Prices for both benchmarks also declined on Thursday but are expected to post small gains for the week. The declines continued on comments from OPEC Secretary General Mohammed Barkindo commenting that fuel demand looks 'anaemic'. Despite decreasing demand, OPEC+ is considering the possibility to reverse some of its current supply cuts to add up to 2 million more barrels per day into the market. The final policy decision is expected to be taken at the group's upcoming meeting on November 30.
The US dollar index touched a two-week high on Thursday as several European leaders announced new restrictions to respond to recent increases in the number of COVID-19 cases. London entered a tighter lockdown at midnight on Thursday, while France announced a public health emergency on Thursday and imposed a curfew on Paris. The dollar resumed its safe-haven position in recent days as world leaders have been gearing up for a second wave and expecting to cut economic activity as they had done earlier during the pandemic.

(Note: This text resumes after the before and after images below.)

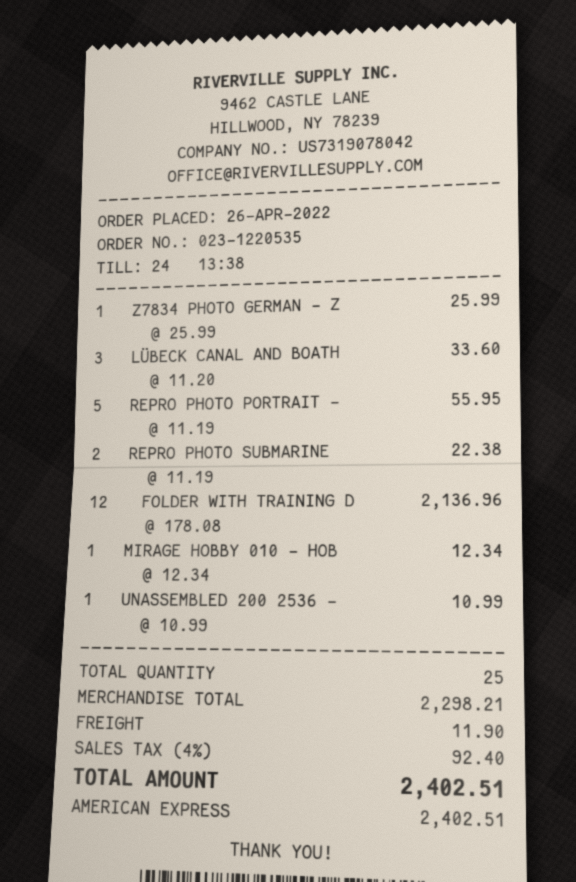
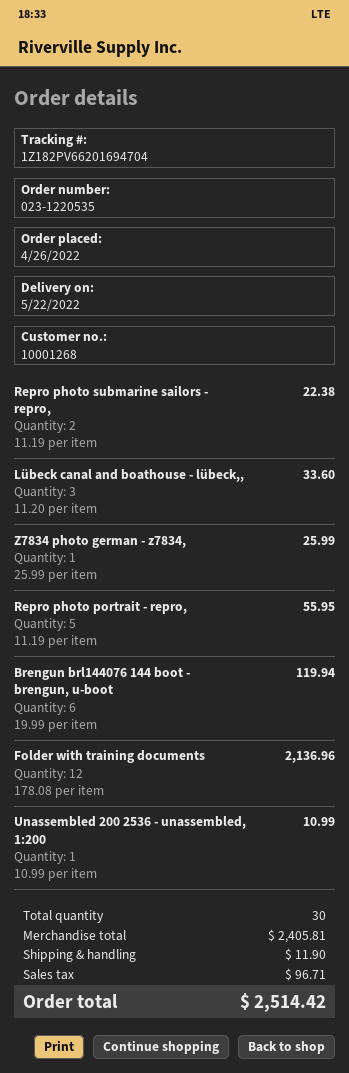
MIRAGE HOBBY 010 - HOB: 1 x 12.34 = 12.34 -> none
Brengun brl144076 144 boot - brengun, u-boot: none -> 6 x 19.99 = 119.94
total quantity: 25 -> 30
subtotal: 2298.21 -> 2405.81
tax: 92.40 -> 96.71
total: 2402.51 -> 2514.42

The dollar index was trading at 93.81 as of 12:37 p.m. HK/SIN on Friday. The euro was down 0.026 percent against the greenback, trading at $1.17, while the British pound was down 0.155 percent to $1.289. The sterling's decline came not only from COVID-19 concerns but from threats from the EU that Britain must make economic compromises or face trade disruptions in as little as 80 days. The Australian dollar, known for being one of the most risk-sensitive currencies, was down nearly 1 percent on Thursday, and it continued its decline on Friday, falling 0.254 percent against the US dollar to $0.707.
Expectations for a US stimulus had been supporting the global economy, but as the negotiations drag on it becomes less likely that the stimulus will pass before the US's November 3rd election, increasing analysts' concerns that an economic rebound will take quite some time.